Government has lost approximately $4 million as a result of having to dump about 500,000 chip-based identification cards, Minister of Innovation, Science and Smart Technology Senator Kay McConney has revealed.
Sitting in the hot seat today with senior officials from her ministry and its departments, McConney responded to questions from her parliamentary colleagues in the House of Assembly as debate on the Estimates for 2019/2020 continued into day two.
She disclosed that about seven years ago the then Democratic Labour Party (DLP) administration had invested in about half-a-million multi-purpose ID cards that were to be used to “re-register the population” and for national insurance purposes and even pay for bus rides on Transport Board buses.
However, she said the chip-based cards “sat in storage all of these years” rendering them almost useless.
“Just this year the ministry had those cards sent for forensic testing and the ministry also spoke with the manufacturers of the silicone chips that are in those cards, and unfortunately the manufacturers of the chip have informed Barbados that those cards, having sat in storage for so many years, they cannot guarantee their performance at this time,” she revealed.
“We were also told that the chips are no longer being manufactured and therefore, should Barbados choose to proceed and use those cards they will not be providing any technical support should there be a malfunction,” added McConney.
Lamenting that the country was now forced to forfeit about $4 million in smart ID cards, which was a cost to taxpayers, McConney said the project came at a time when residents were crying out and Barbados could “ill-afford to be losing that kind of money”.

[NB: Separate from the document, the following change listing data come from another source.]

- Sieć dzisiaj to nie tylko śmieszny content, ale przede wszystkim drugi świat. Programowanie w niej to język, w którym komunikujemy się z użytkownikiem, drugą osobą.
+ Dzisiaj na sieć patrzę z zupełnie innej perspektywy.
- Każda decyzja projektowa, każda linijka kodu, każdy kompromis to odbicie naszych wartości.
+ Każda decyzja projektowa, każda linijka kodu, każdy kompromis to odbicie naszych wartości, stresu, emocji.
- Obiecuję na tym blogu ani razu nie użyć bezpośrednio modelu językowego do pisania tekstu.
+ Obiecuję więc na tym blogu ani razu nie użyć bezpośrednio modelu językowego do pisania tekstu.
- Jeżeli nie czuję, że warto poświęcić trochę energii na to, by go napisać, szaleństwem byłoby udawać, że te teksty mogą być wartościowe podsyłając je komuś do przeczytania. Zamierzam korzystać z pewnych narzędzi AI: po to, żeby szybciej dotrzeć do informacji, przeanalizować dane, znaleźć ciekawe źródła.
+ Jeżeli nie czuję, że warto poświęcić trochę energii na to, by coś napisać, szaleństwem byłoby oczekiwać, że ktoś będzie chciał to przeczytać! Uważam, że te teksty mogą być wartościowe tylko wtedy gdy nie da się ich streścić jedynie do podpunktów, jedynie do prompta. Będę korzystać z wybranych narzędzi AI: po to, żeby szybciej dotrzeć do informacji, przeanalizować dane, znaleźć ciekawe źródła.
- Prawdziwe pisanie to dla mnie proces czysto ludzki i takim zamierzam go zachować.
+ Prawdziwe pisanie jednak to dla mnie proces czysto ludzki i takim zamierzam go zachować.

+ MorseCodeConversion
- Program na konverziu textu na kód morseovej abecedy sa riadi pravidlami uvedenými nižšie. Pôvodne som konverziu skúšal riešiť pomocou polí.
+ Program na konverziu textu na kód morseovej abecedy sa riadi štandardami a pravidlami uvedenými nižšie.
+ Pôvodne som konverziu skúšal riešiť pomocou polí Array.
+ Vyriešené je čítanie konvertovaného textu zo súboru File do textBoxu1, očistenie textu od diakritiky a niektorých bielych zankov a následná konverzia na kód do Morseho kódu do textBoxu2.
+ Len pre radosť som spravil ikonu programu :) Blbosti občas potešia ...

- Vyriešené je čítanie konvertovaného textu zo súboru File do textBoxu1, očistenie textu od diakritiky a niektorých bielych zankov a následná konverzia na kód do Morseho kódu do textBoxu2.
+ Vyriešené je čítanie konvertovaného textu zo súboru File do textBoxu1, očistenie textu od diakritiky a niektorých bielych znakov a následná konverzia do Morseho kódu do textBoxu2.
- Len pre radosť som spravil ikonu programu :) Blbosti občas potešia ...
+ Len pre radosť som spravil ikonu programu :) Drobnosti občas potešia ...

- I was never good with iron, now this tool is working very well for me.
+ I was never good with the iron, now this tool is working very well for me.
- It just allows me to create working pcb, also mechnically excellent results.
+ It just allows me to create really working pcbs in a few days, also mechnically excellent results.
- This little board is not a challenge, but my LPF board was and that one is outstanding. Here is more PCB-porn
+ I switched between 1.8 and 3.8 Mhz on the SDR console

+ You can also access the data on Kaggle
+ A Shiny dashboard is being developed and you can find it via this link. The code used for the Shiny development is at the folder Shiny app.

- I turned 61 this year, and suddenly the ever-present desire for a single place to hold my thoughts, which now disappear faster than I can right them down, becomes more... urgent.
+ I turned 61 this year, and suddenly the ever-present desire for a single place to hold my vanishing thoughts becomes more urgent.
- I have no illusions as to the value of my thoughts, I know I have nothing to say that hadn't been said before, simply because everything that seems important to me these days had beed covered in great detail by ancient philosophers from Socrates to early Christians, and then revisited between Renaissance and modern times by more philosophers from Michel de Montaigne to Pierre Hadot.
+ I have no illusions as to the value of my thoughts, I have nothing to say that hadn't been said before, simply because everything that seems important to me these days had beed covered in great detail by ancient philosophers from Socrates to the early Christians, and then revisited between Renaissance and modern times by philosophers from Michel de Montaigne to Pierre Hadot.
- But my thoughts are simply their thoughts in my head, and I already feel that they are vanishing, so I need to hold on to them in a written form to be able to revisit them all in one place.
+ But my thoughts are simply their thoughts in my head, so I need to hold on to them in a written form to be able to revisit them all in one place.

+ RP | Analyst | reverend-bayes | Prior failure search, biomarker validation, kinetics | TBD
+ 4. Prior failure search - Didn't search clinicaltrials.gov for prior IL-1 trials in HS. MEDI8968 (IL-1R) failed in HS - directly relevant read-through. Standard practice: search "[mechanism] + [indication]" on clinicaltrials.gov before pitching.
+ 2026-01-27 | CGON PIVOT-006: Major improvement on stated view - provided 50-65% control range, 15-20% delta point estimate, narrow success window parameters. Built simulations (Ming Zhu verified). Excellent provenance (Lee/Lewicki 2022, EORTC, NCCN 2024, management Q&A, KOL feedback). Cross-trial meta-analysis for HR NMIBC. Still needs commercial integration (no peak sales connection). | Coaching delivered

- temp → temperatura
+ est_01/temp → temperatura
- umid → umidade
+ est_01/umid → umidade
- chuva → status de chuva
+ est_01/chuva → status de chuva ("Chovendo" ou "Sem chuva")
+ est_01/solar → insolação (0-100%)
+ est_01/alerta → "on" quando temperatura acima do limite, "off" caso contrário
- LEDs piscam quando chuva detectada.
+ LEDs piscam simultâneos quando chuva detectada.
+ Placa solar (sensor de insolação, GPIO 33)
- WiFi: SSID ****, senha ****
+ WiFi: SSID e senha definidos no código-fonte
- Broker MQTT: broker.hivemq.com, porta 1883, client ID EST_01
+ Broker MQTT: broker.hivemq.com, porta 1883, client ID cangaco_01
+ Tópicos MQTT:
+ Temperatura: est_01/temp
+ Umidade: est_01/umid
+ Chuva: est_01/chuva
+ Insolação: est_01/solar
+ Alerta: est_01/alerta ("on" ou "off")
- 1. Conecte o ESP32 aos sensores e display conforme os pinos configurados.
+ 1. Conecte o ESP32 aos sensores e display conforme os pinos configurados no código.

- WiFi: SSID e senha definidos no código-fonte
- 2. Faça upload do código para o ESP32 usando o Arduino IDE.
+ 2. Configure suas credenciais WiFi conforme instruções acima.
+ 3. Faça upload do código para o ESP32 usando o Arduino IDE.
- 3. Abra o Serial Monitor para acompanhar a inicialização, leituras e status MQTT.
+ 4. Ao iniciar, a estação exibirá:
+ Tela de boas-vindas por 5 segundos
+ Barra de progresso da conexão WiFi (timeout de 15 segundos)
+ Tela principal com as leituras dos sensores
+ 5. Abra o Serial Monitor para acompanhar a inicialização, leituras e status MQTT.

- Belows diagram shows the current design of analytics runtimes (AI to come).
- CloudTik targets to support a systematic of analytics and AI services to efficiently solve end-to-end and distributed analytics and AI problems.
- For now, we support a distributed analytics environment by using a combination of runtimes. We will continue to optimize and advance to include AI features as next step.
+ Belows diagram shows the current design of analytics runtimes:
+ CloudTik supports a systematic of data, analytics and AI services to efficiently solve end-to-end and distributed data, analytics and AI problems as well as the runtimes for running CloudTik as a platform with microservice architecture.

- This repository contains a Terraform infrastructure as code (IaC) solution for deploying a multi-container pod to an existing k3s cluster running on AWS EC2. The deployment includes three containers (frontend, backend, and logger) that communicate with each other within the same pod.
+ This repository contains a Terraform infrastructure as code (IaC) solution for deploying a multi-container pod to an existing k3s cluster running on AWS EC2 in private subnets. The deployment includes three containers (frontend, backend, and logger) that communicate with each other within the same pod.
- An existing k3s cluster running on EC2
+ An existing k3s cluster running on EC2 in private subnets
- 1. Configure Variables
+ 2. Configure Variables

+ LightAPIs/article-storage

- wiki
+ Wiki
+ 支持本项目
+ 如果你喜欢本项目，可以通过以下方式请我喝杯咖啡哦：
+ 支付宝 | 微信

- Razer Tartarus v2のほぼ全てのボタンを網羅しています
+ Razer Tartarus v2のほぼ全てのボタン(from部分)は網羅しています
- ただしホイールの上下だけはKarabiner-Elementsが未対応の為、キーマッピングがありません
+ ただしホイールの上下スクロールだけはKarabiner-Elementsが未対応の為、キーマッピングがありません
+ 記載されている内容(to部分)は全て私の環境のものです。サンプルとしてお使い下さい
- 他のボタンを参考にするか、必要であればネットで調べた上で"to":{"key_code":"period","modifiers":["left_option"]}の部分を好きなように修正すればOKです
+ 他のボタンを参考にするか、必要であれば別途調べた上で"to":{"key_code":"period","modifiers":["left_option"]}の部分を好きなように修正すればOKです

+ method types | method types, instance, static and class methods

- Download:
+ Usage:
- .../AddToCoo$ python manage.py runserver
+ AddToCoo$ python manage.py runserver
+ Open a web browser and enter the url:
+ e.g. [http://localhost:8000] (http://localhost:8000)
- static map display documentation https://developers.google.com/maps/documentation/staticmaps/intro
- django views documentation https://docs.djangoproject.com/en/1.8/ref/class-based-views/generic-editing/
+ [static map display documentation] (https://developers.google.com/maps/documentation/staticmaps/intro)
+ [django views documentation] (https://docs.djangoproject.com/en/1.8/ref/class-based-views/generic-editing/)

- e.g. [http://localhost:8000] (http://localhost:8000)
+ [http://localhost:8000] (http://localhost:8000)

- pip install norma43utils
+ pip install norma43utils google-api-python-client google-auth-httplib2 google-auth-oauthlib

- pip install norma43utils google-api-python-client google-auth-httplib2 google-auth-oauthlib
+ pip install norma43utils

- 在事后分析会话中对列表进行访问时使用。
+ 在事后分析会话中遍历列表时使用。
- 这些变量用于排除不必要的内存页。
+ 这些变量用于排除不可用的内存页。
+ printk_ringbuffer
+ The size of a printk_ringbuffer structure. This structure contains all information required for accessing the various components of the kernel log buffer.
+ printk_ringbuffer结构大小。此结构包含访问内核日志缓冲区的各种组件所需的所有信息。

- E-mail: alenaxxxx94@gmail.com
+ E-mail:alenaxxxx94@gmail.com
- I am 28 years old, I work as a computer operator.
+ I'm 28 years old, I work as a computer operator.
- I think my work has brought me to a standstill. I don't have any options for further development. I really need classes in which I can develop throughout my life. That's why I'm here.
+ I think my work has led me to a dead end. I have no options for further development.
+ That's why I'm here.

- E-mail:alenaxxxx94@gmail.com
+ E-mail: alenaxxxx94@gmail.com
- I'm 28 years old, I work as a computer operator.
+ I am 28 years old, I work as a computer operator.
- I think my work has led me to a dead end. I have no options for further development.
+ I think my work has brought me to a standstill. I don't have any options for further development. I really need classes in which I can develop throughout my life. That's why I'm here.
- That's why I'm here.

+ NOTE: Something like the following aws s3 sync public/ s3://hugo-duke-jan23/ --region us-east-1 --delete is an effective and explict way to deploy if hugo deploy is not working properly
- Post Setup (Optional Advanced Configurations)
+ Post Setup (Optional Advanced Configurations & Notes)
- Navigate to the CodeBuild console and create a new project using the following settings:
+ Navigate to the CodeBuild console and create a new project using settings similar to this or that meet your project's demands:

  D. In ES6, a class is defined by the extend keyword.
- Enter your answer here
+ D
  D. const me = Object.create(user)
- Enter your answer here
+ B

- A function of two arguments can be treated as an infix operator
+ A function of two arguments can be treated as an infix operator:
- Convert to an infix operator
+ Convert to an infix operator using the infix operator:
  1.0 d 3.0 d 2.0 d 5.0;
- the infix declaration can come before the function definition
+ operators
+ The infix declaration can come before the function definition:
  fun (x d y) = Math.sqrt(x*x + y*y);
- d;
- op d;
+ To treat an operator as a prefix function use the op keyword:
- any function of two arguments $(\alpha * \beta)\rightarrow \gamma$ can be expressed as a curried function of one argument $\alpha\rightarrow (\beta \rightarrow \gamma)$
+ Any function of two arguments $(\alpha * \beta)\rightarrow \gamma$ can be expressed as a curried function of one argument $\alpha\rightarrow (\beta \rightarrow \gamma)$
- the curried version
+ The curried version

However, she added that an approximately $2.5 million database to accommodate the ID cards, was still in place and could still be used.
“So out of a close to $7 million investment we will be able to save less than half,” she said.
The technology minister promised that the new Barbados Labour Party (BLP) administration would be pushing ahead with the implementation of new digital ID cards.
Barbados’ ID is currently a laminated paper printed with basic information consisting of a registration number, the holder’s name, sex, date of birth, nationality, height, date of issue and a signature.
She said just recently Cabinet agreed to move forward with the new digital ID, understanding that the old cards would have to be discarded and replaced by new cards to take us into the future.
“We know that Barbados can now still implement a national ID but with the advanced technology that will cause us, not only to have digital IDs now, but mobile IDs, where you can use your cellphone for ID purposes, to pay and to do business with government…,” said McConney.